WHAT IS EXPECTED: For this task, output exactly the lines of the material below starting at the line with "html: <div> <span></span>" and ending at the line with "color: #ec4899 ->"; pictures are to be excluded.

RECORDS FOR THIS EXERCISE:
========
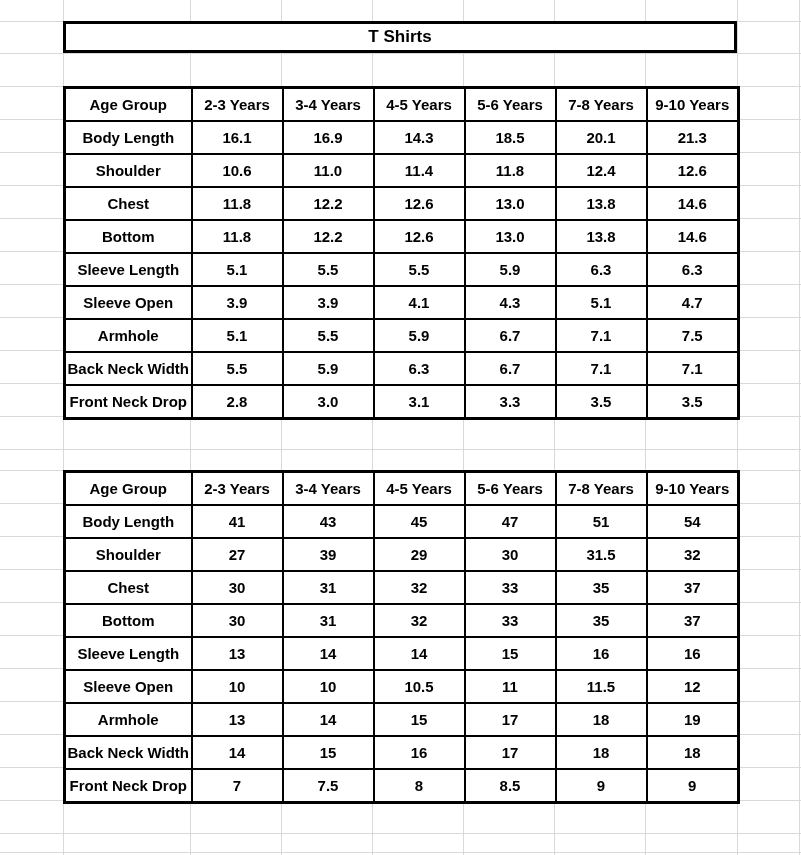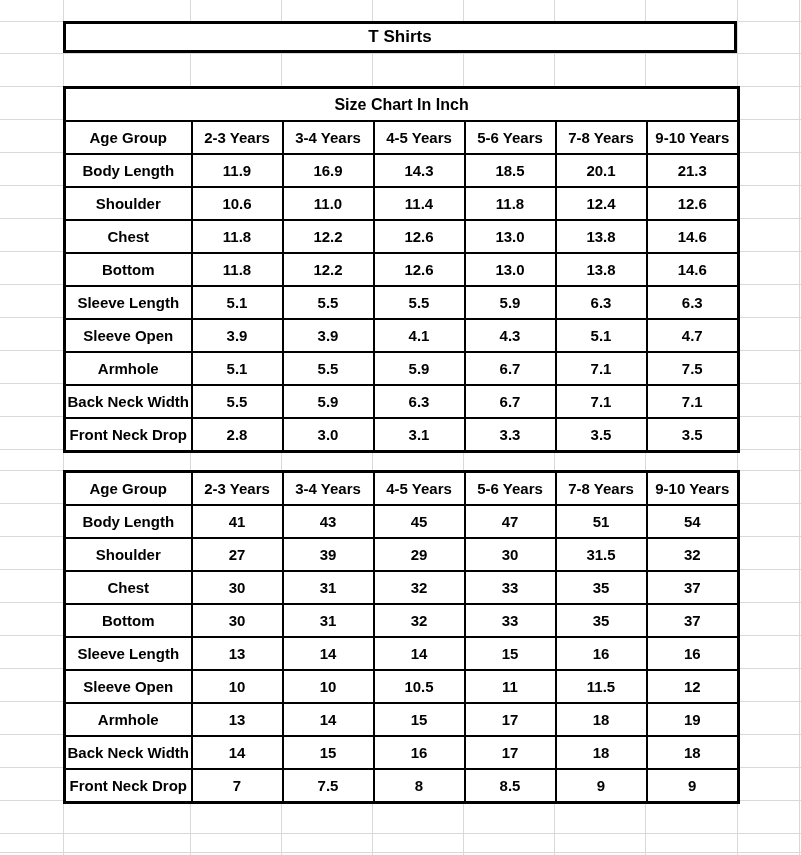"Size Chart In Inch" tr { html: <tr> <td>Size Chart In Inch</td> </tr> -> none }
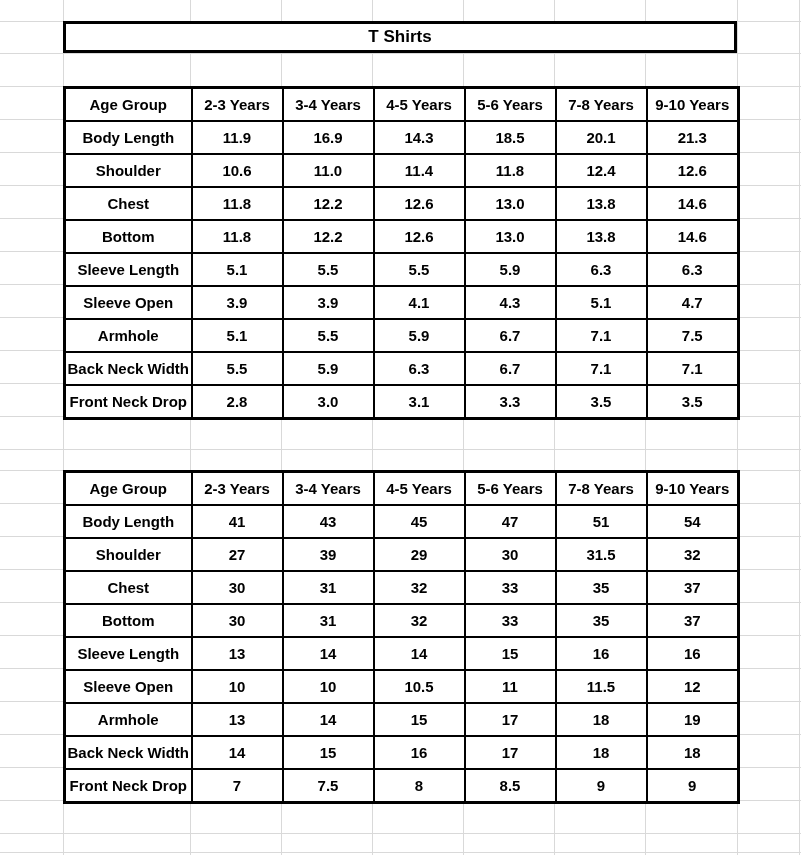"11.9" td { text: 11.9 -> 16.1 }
========
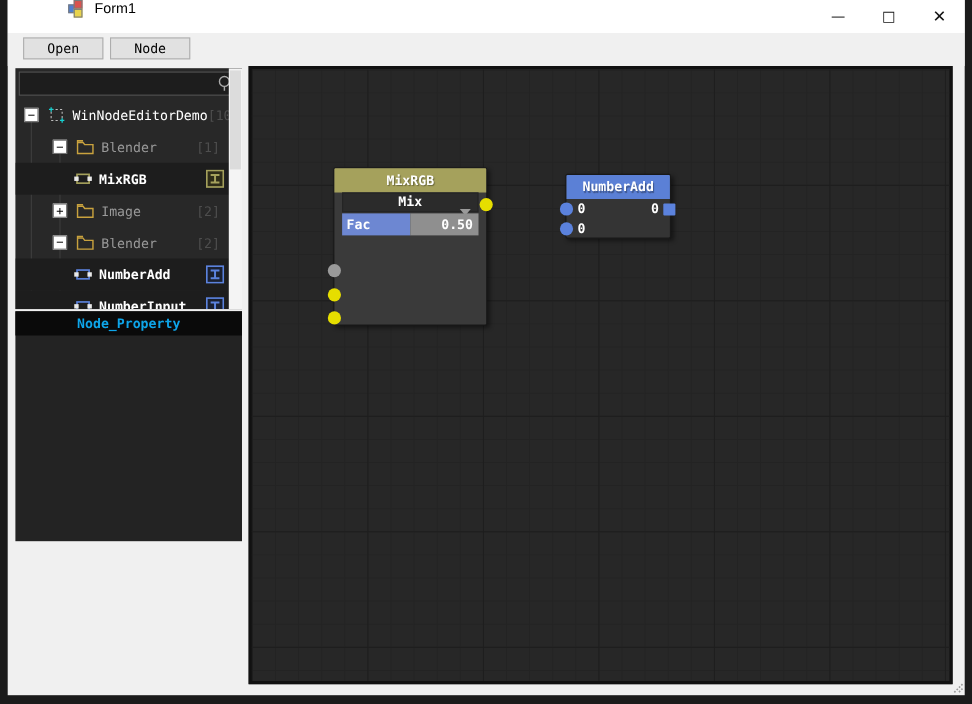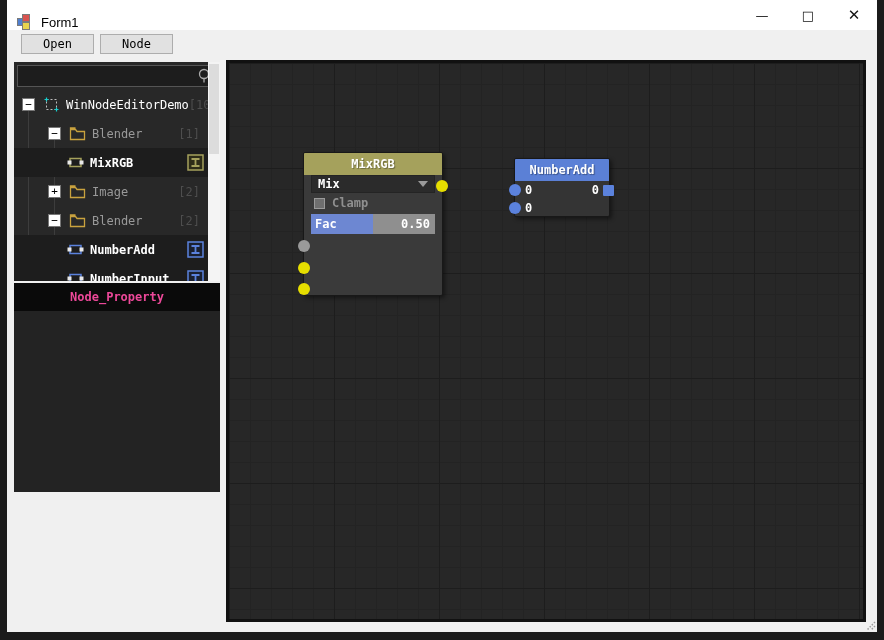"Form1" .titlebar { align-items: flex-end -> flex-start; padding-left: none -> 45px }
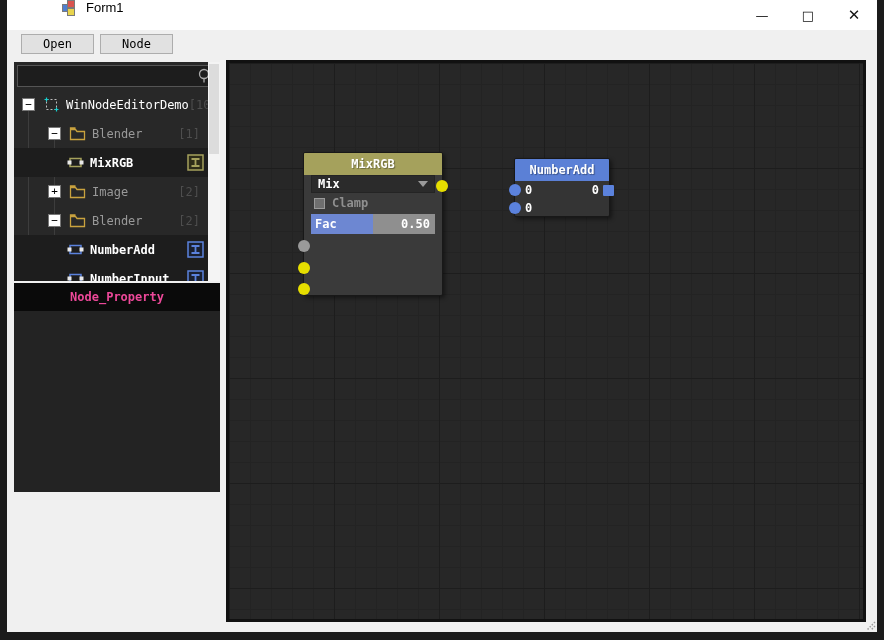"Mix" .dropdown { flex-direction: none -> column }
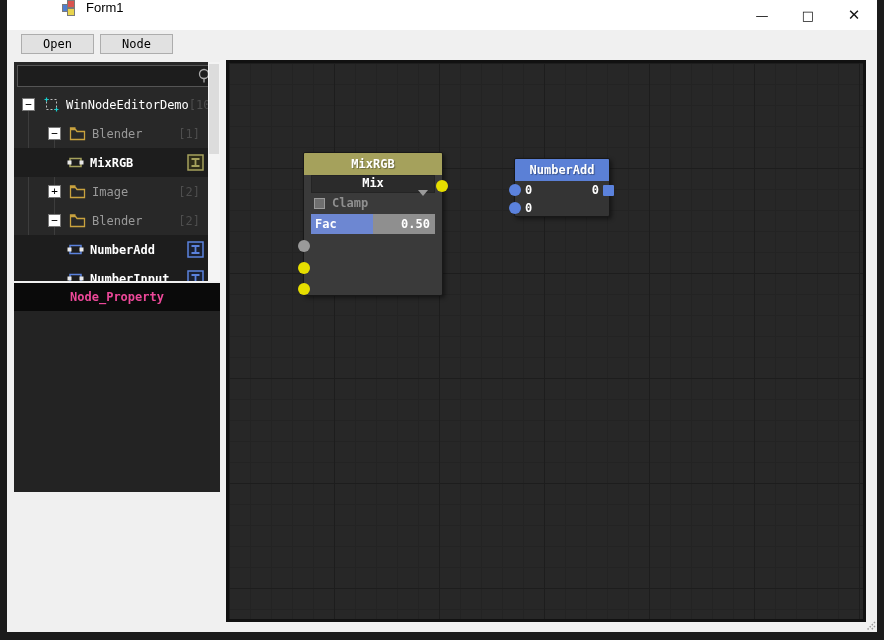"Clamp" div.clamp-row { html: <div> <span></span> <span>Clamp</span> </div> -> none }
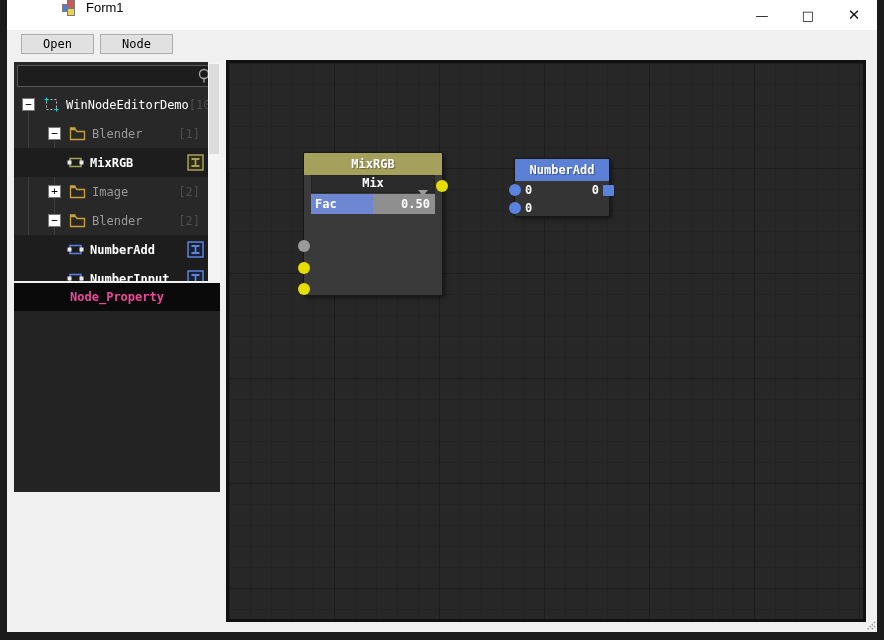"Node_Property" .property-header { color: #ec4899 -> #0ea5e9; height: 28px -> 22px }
========
ANSWER SPACE:
"Clamp" div.clamp-row { html: <div> <span></span> <span>Clamp</span> </div> -> none }
"Node_Property" .property-header { color: #ec4899 -> #0ea5e9; height: 28px -> 22px }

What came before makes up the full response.